Epigallocatechin gallate attenuates adhesion and migration of CD8+ T cells by binding to CD11b.

Author information

1
Department of Surgical Oncology, Faculty of Medicine, University of Tokyo, 7-3-1 Hongo, Bunkyo-ku, Tokyo 113-0033, Japan. kz-kawai@mvd.biglobe.ne.jp

Abstract

BACKGROUND:

Although green tea polyphenol catechin has been reported to have antiallergic and anti-inflammatory activities, the precise mechanisms of its effect on the immune system have been poorly investigated.

OBJECTIVE:

In this study, we aimed to elucidate the mechanisms of the anti-inflammatory effect of catechin.
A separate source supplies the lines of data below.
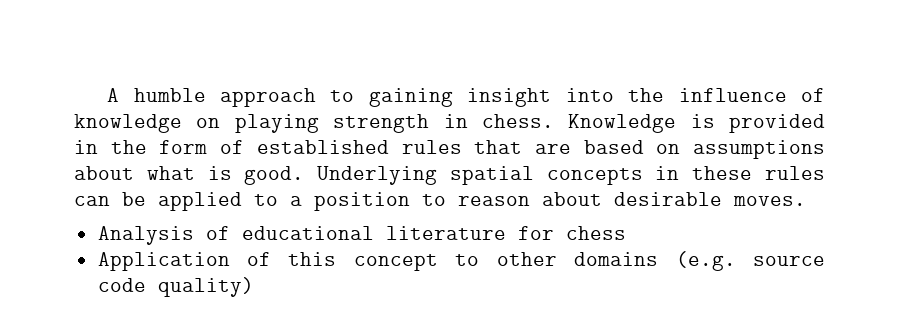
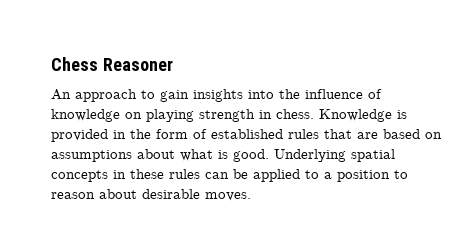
- A humble approach to gaining insight into the influence of knowledge on playing strength in chess.
+ Chess Reasoner
+ An approach to gain insights into the influence of knowledge on playing strength in chess.
- Analysis of educational literature for chess
- Application of this concept to other domains (e.g. source code quality)

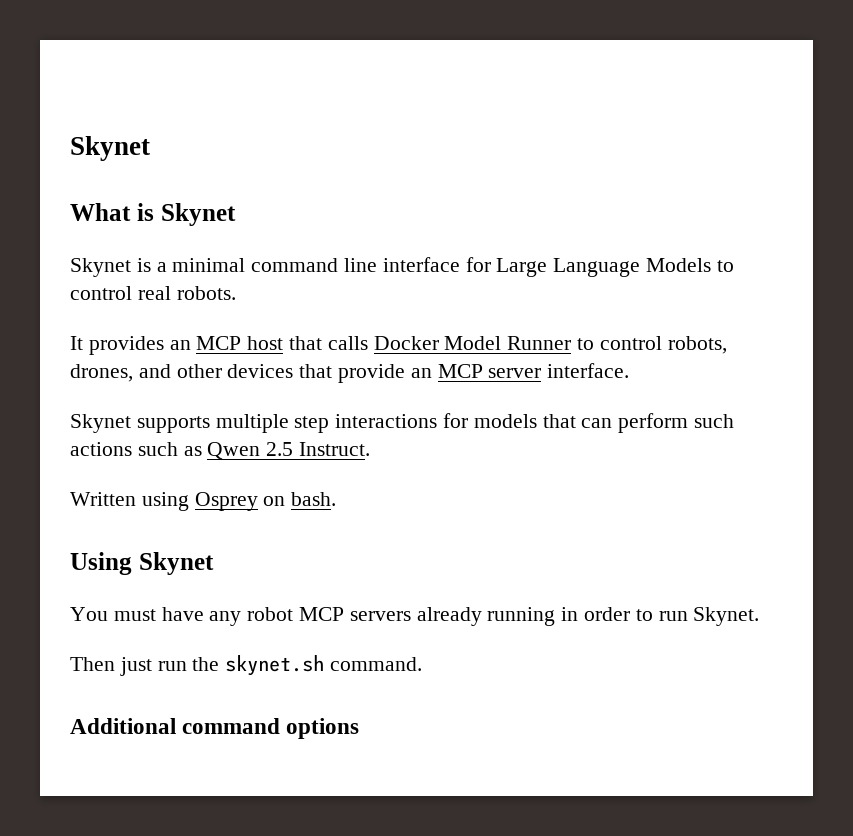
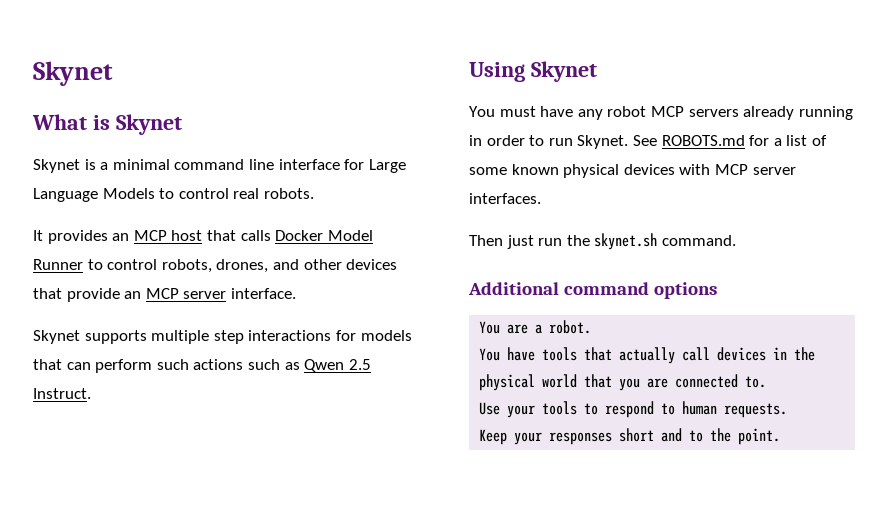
- Written using Osprey on bash.
+ See ROBOTS.md for a list of some known physical devices with MCP server interfaces.
+ You are a robot.
+ You have tools that actually call devices in the physical world that you are connected to.
+ Use your tools to respond to human requests.
+ Keep your responses short and to the point.

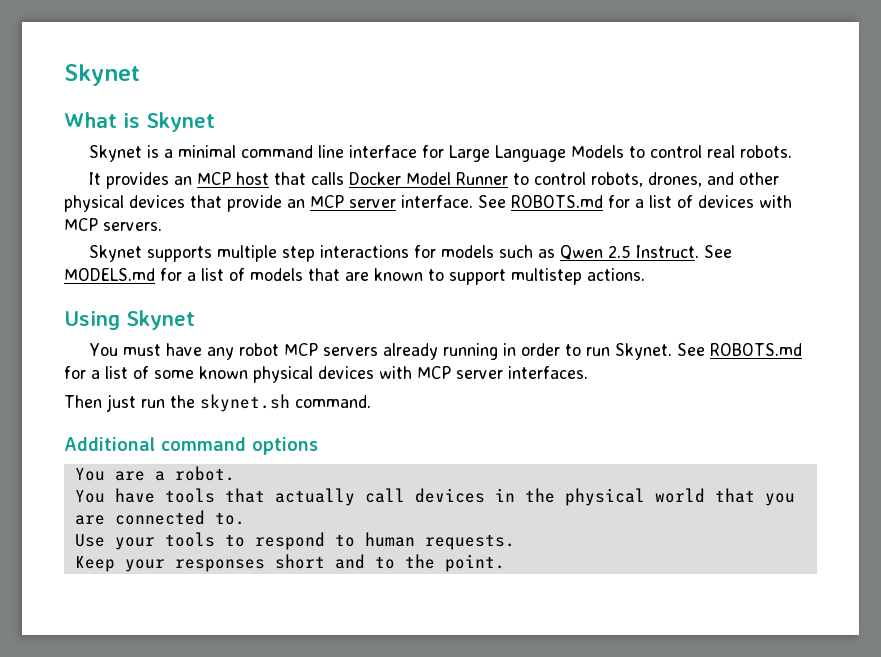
- It provides an MCP host that calls Docker Model Runner to control robots, drones, and other devices that provide an MCP server interface.
+ It provides an MCP host that calls Docker Model Runner to control robots, drones, and other physical devices that provide an MCP server interface. See ROBOTS.md for a list of devices with MCP servers.
- Skynet supports multiple step interactions for models that can perform such actions such as Qwen 2.5 Instruct.
+ Skynet supports multiple step interactions for models such as Qwen 2.5 Instruct. See MODELS.md for a list of models that are known to support multistep actions.

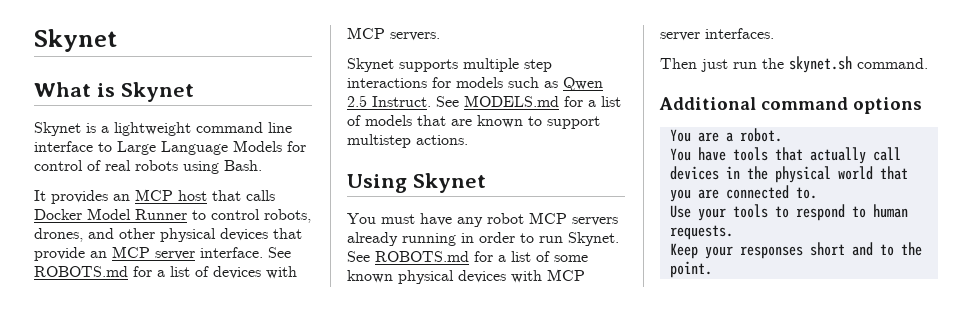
- Skynet is a minimal command line interface for Large Language Models to control real robots.
+ Skynet is a lightweight command line interface to Large Language Models for control of real robots using Bash.

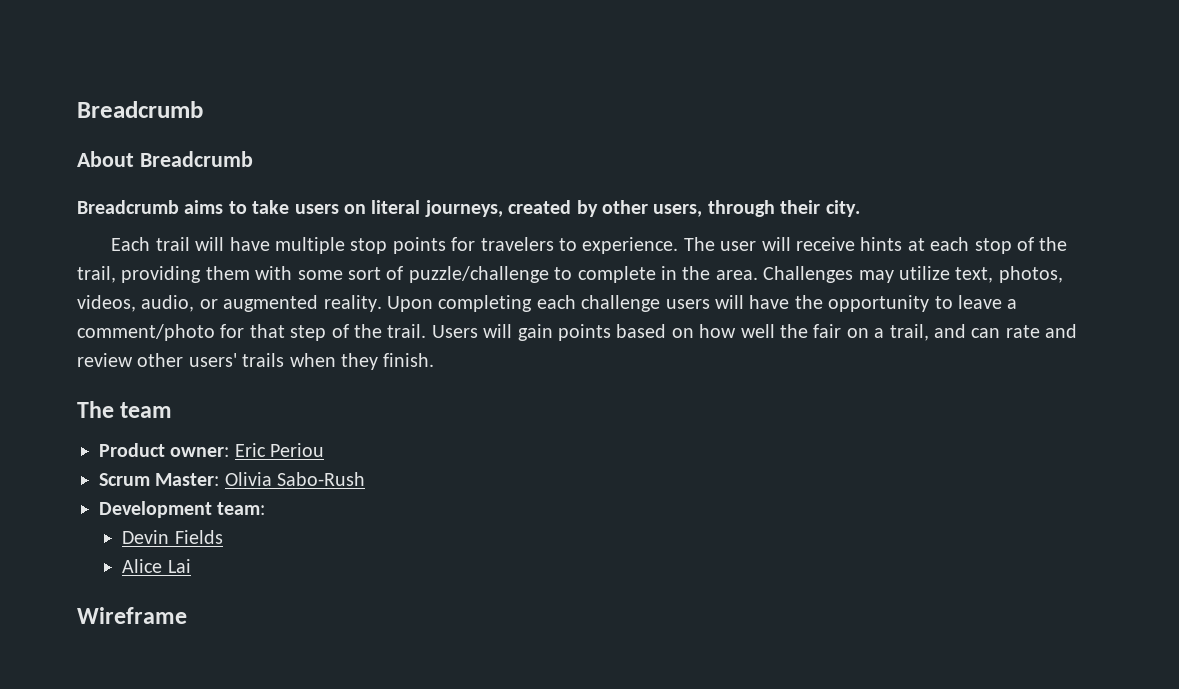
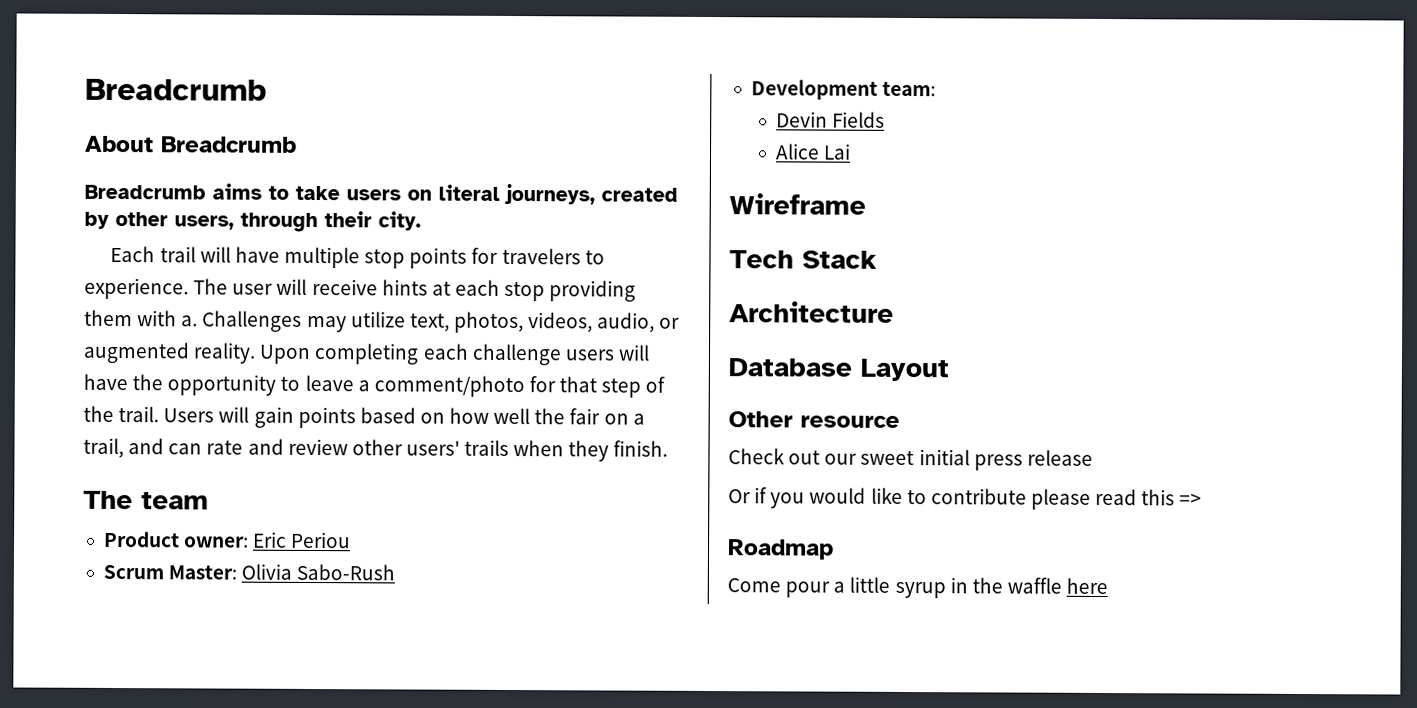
- The user will receive hints at each stop of the trail, providing them with some sort of puzzle/challenge to complete in the area.
+ The user will receive hints at each stop providing them with a.
+ Tech Stack
+ Architecture
+ Database Layout
+ Other resource
+ Check out our sweet initial press release
+ Or if you would like to contribute please read this =>
+ Roadmap
+ Come pour a little syrup in the waffle here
For this purpose, we studied the effect of 2 kinds of catechin, epigallocatechin gallate (EGCG) and epicatechin gallate, on peripheral blood CD8+ T cells, which play the key role in immune responses.

METHODS:

Isolated peripheral blood mononuclear cells or CD8+ T cells were incubated without or with catechin, and the changes in the surface expression of integrin molecules were investigated by flow cytometry and the direct binding of catechin to CD11b molecule by competitive ELISA. Also, the effect of catechin on the ability of CD8+ T cells to bind intracellular adhesion molecule 1 and to migrate in response to chemokines was evaluated by using the adhesion and migration assays.

RESULTS:

The 2 catechins directly bound to CD11b expressed on CD8+ T cells, which caused a consequent decrease of flow-cytometric CD11b expression. The effect was more prominent with EGCG than epicatechin gallate, and the impaired expression of CD11b induced by EGCG resulted in decreased ability of CD8+ T cells to adhere intercellular adhesion molecule 1, and consequently decreased migration in response to chemokines.

CONCLUSION:

We concluded that catechin, especially EGCG, by downregulating CD11b expression on CD8+ T cells and, in consequence, inhibiting infiltration of these cells into the sites of inflammation, is a promising new potent anti-inflammatory agent.

PMID:
15208607
DOI:
10.1016/j.jaci.2004.02.044
[Indexed for MEDLINE]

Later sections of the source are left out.